# WHAT THE TASK REQUIRES
Please copy, exactly as they appear below, the lines from the one containing "font-size: 15px ->" through the one containing "margin-top: 12px ->".

# AVAILABLE DATA
"""

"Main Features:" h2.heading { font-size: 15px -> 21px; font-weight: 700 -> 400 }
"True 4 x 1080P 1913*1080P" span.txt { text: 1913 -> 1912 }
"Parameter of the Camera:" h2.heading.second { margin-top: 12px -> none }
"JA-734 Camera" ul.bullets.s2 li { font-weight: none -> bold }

"""
"""

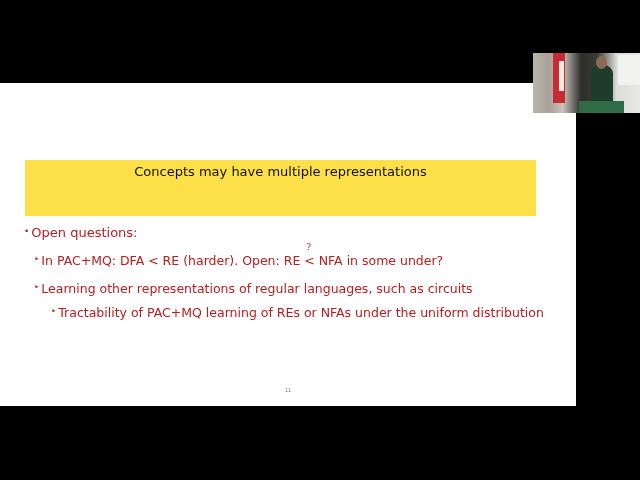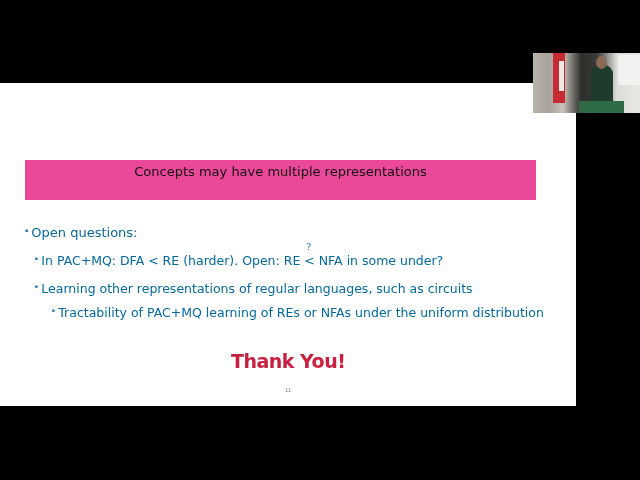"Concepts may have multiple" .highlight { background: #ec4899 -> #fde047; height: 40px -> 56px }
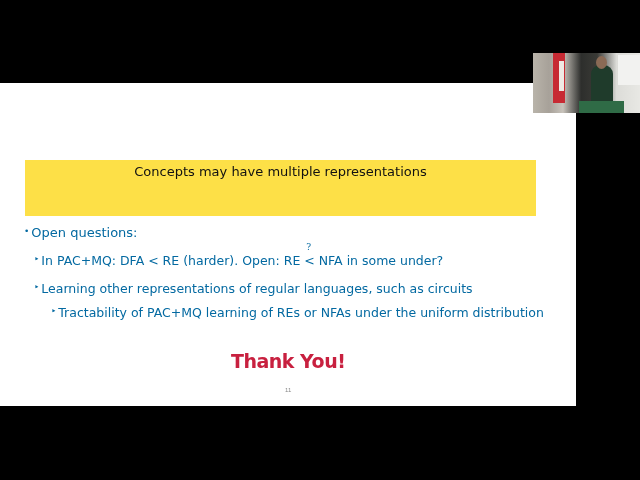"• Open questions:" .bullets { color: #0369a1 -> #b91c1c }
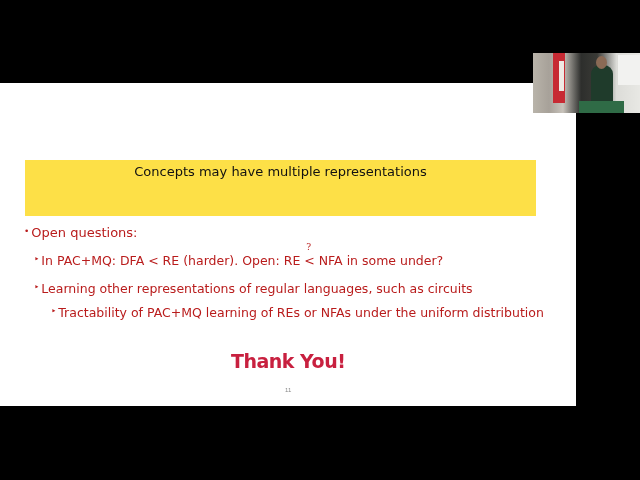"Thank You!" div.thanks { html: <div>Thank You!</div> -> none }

"""

# TASK RESULT
"Main Features:" h2.heading { font-size: 15px -> 21px; font-weight: 700 -> 400 }
"True 4 x 1080P 1913*1080P" span.txt { text: 1913 -> 1912 }
"Parameter of the Camera:" h2.heading.second { margin-top: 12px -> none }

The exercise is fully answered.